The Boxer offering marries the customer focus on value, quality and service with a highly efficient operating model, which prioritises the re-investment of cost savings and operational efficiencies into lower prices and deeper value for customers.

Growth by the numbers

Post its acquisition by Pick n Pay in 2002, Boxer has grown from 35 stores with a turnover of R800 million to 477 stores and turnover of R37bn in its most recent financial year to February 2024 – compounded annual growth rate (CAGR) in revenue of 19% in the past 22 years. This growth profile is even more impressive given it was achieved with zero debt and while paying out 70% of its earnings in dividends to Pick n Pay.

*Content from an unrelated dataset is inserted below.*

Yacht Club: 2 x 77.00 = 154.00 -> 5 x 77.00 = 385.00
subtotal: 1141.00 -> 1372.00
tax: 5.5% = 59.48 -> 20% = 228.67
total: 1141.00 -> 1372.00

The decision to separately list Boxer arose as a result of financial difficulties facing Pick n Pay. The Boxer listing was multiple times oversubscribed with the company placing 157.4 million new shares at R54 raising fresh capital of R8.5 billion. Laurium Capital successfully participated in this listing.

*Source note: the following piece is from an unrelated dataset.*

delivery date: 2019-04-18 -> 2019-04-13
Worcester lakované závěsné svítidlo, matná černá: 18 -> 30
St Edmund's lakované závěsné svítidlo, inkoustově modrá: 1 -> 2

This R8.5bn does not remain within Boxer; instead, it is paid up to Pick n Pay holding company to settle a pre-initial public (IPO) offering declared dividend. This capital together with the R4bn raised in the July 2024 rights offer will be used to settle long term debt at Pick n Pay level, resulting in a net cash position of R4.5bn.

This war chest will be used to fund the planned turnaround in the core Pick n Pay supermarket business. This will comprise investment into store refurbishments, technology, the roll-out of new stores and where applicable, selective store closures.

The IPO price of R54 placed Boxer on a one-year forward price to earnings (PE) valuation of 17 times, which at the time implied a 15% discount to the Shoprite multiple of 20 times.

The investment case for Boxer is premised on the following:

– Although the company begins its listed life with a small amount of debt, very soon it will be completely ungeared.

– Directing the majority of retained earnings (60%) and cashflow towards driving organic growth.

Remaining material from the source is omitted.